The function that calls SetOnDownFunction() pushed 8 bytes onto the stack, but the SetOnDownFunction() pops of 20 bytes in the bad version, when it should pop only 8 bytes, as the good version does.
One thing that I was always wary of when using a typedef to specify a non-static class member function is that I always make sure that the class is fully defined before typedefing. In your case, when you removed the header, you had this:
// #include "DiagnoseWindow.h" // do not remove
class CDiagnoseWindow;
typedef void (CDiagnoseWindow::*PushCallback)(void);
Since CDiagnoseWindow is only forward declared, out of habit, I would hesitate using it as part of a typedef. I am not sure if I'm paranoid or if there is a rule that I am not aware of in C++, but I only use forward declared classes for simple pointer and reference parameters and members later on in the header. I never use it for typedeffing member function pointers.
Removing the comment fully defines the CDiagnoseWindow class, and it is now safe to create the typedef for it in the PushCallback function.
So whether the compiler has a bug, or whether using forward declared-only classes in typedefs is safe, I'm not sure at this point. That's the analysis I have of your error.
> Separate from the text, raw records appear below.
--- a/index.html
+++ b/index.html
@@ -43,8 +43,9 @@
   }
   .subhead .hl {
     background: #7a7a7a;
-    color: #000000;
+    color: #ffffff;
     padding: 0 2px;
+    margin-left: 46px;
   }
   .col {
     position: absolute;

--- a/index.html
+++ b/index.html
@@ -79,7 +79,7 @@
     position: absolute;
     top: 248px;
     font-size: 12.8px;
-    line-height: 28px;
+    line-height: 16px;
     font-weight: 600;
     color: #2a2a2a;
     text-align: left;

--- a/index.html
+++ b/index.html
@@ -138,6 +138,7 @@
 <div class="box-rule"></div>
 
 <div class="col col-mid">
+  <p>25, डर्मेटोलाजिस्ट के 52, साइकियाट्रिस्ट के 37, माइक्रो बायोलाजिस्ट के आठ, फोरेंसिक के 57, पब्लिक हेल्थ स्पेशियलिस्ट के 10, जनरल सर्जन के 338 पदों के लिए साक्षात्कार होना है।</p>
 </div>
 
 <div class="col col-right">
I think what I've given you in this post, plus your small example, is enough to give to the Microsoft engineers and submit a bug report, and have them figure out whether this is really a bug or not (unless someone here in the interim can confirm whether using forward-declared classes within typedefs of member function pointers is ill-formed, according to ANSI/ISO C++).
Regards,
Paul McKenzie
# 17 Re: Runtime error with member function pointers
Thanks for all the effort Paul!
This is the conclusion I came up on together with a collegue of mine even before I read your comment:
The reason appears to be that the typedef lets the compiler know how the function pointer looks, the forward declaration lets the compiler know parentWindow is a class. In the code parentWindow is only used as a pointer to point to the pushback function. The compiler knows where to point for the class parentWindow and knows what the memory offset is for the function. BUT if the header file inclusion is ommited the compiler has no idea about how big the class parentWindow is in memory and apperently doesn't care, resulting in pointing to an offset in a 'no memory allocated class' which of course results in a crash.
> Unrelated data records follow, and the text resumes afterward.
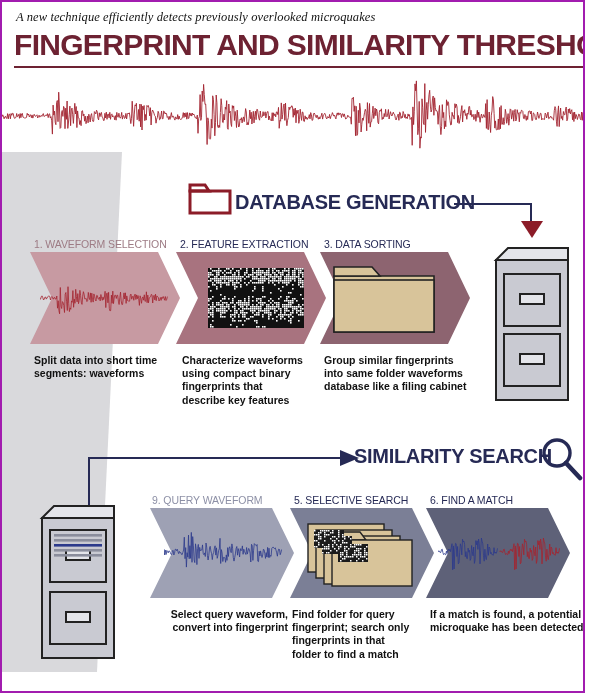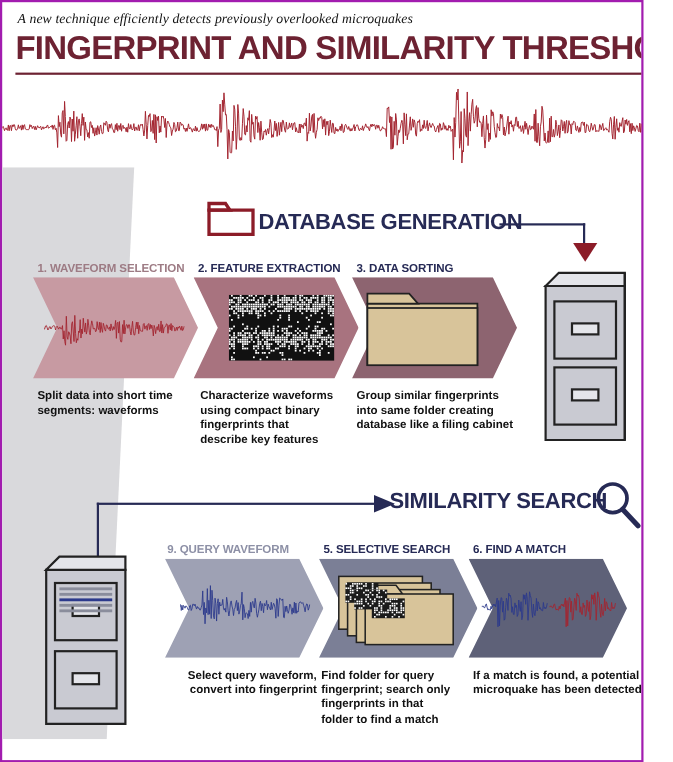--- a/index.html
+++ b/index.html
@@ -94,7 +94,7 @@
   
   .step-label {
     position: absolute;
-    font-weight: bold;
+    font-weight: normal;
     font-size: 10.5px;
     letter-spacing: -0.1px;
     white-space: nowrap;

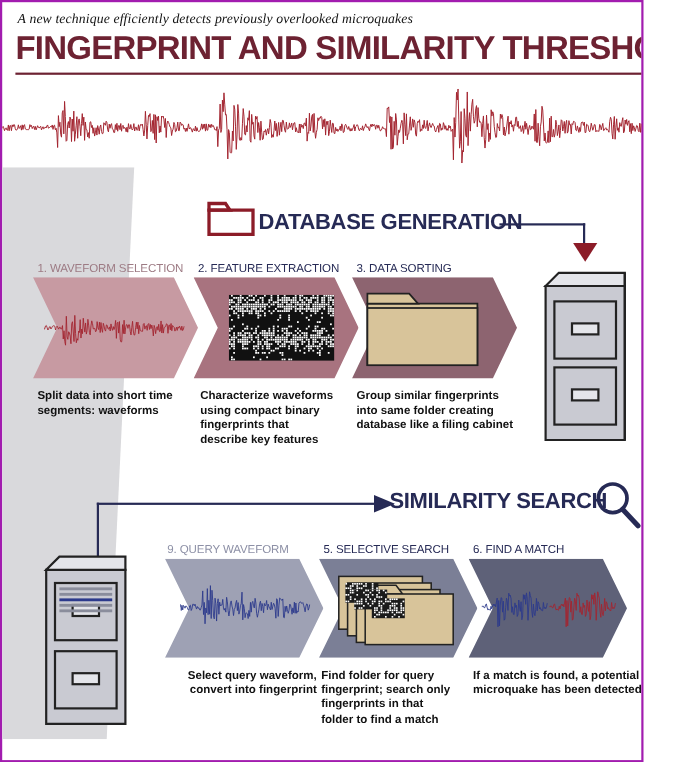--- a/index.html
+++ b/index.html
@@ -805,7 +805,7 @@
 fingerprints that
 describe key features</div>
   <div class="caption" style="left:322px; top:352px; width:160px;">Group similar fingerprints
-into same folder creating
+into same folder waveforms
 database like a filing cabinet</div>
 
   <div class="arrow-line" style="left:86px; top:455px; width:266px; height:2px;"></div>

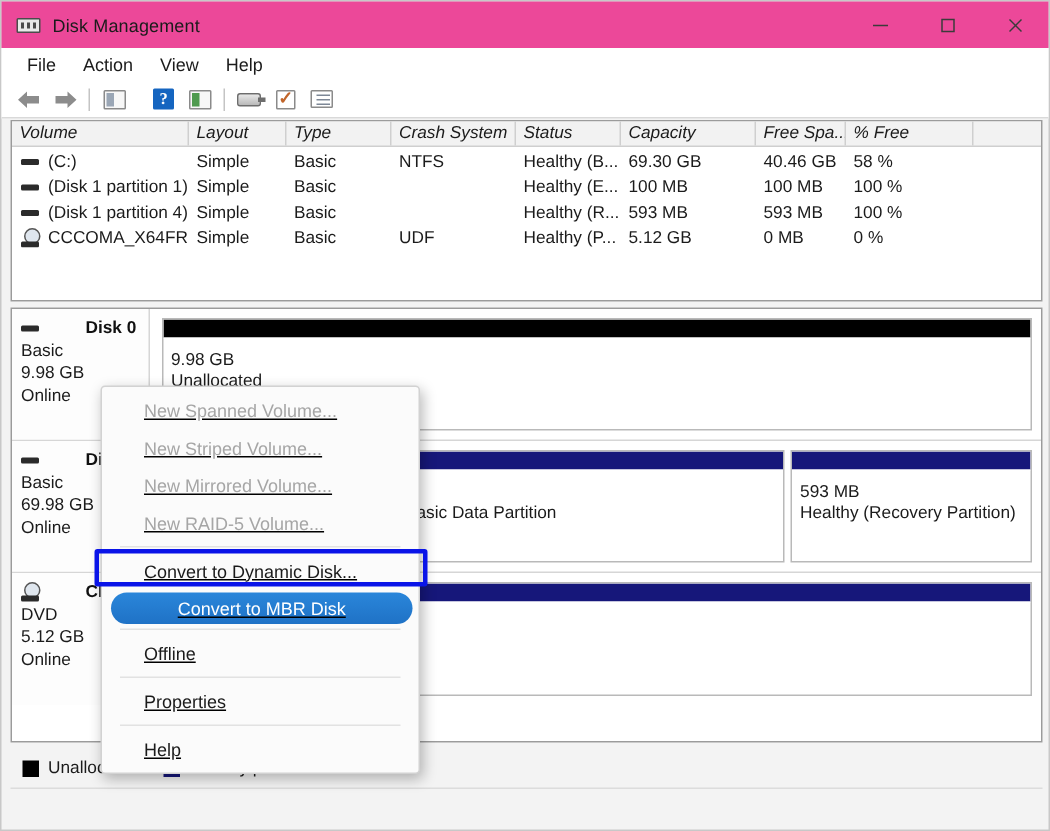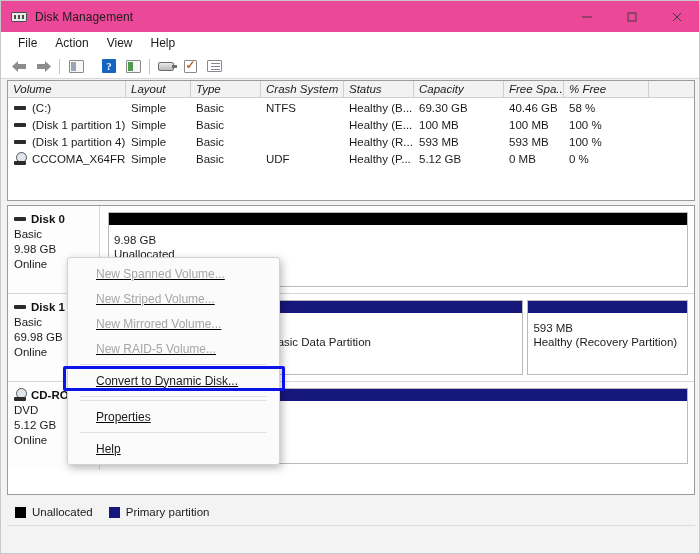--- a/index.html
+++ b/index.html
@@ -211,7 +211,7 @@
   }
   .disk-info .dname {
     font-size: 11.5px; font-weight: bold; color: #111;
-    display: flex; align-items: center; margin-bottom: 2px;
+    display: flex; align-items: center; margin-bottom: 2px; gap: 26px;
   }
   .d-ico {
     width: 13px; height: 13px; margin-right: 4px; position: relative; flex: none;

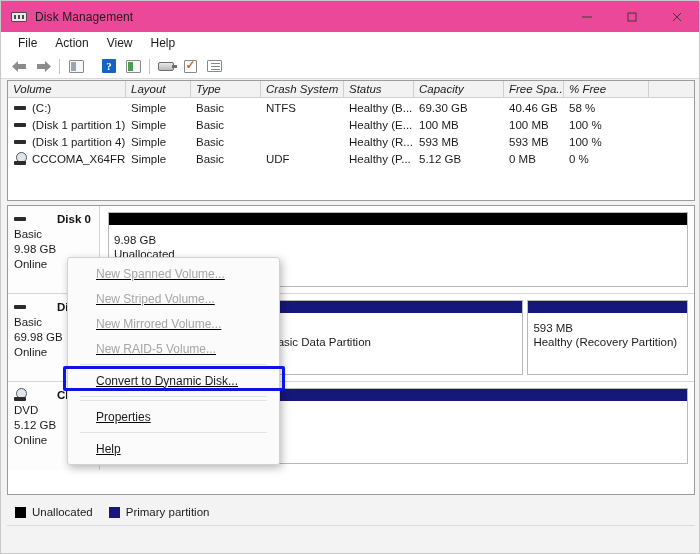--- a/index.html
+++ b/index.html
@@ -564,6 +564,9 @@
     <div class="ctx-item disabled">New RAID-5 Volume...</div>
     <div class="ctx-sep"></div>
     <div class="ctx-item">Convert to Dynamic Disk...</div>
+    <div class="ctx-item selected">
+      <div class="sel-pill">Convert to MBR Disk</div>
+    </div>
     <div class="ctx-sep"></div>
     <div class="ctx-sep"></div>
     <div class="ctx-item">Properties</div>

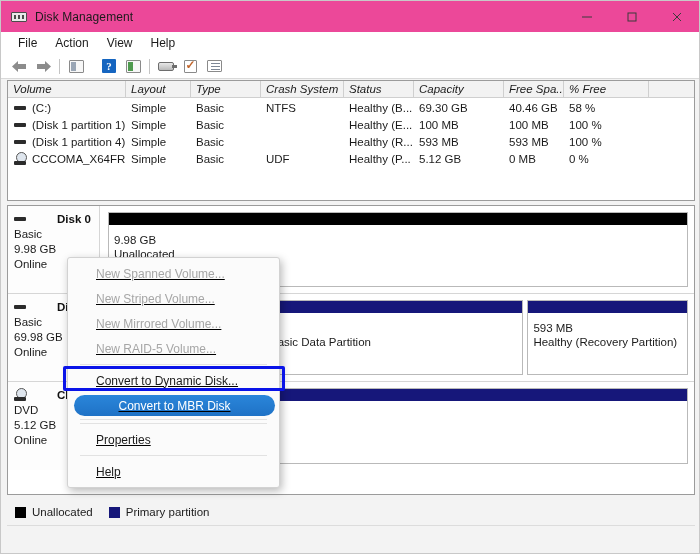--- a/index.html
+++ b/index.html
@@ -568,6 +568,7 @@
       <div class="sel-pill">Convert to MBR Disk</div>
     </div>
     <div class="ctx-sep"></div>
+    <div class="ctx-item">Offline</div>
     <div class="ctx-sep"></div>
     <div class="ctx-item">Properties</div>
     <div class="ctx-sep"></div>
What you are mentioning all completes the picture! Thank you, I really appreciate that!
So whether the compiler has a bug, or whether using forward declared-only classes in typedefs is safe, I'm not sure at this point. That's the analysis I have of your error.
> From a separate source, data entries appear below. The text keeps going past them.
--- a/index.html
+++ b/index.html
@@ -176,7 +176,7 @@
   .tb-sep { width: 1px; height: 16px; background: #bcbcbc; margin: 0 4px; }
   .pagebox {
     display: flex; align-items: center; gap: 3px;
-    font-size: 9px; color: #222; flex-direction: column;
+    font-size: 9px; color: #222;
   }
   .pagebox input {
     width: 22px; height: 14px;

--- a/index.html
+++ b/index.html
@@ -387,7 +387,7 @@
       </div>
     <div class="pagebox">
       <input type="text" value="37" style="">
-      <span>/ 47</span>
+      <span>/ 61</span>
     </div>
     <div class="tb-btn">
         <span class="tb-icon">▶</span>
I think what I've given you in this post, plus your small example, is enough to give to the Microsoft engineers and submit a bug report, and have them figure out whether this is really a bug or not (unless someone here in the interim can confirm whether using forward-declared classes within typedefs of member function pointers is ill-formed, according to ANSI/ISO C++).
I'm not sure neither. Does my explanation makes sense? Because then it looks just like bad coding practice. To the compiler everything looks correct I think. It looks like bad dereferencing of a pointer to me. I think we both can think of many other similar examples which are all not compiler related.
regards,
Jef
# 18 Re: Runtime error with member function pointers
I'm not sure neither. Does my explanation makes sense? Because then it looks just like bad coding practice. To the compiler everything looks correct I think. It looks like bad dereferencing of a pointer to me. I think we both can think of many other similar examples which are all not compiler related.Maybe our good moderators can move this thread to the non-Visual C++ forum. Maybe some others there can shed some light on this in terms of what C++ says about incomplete types and typedefs (I can't find the pertinent line in the standard that mentions your scenario).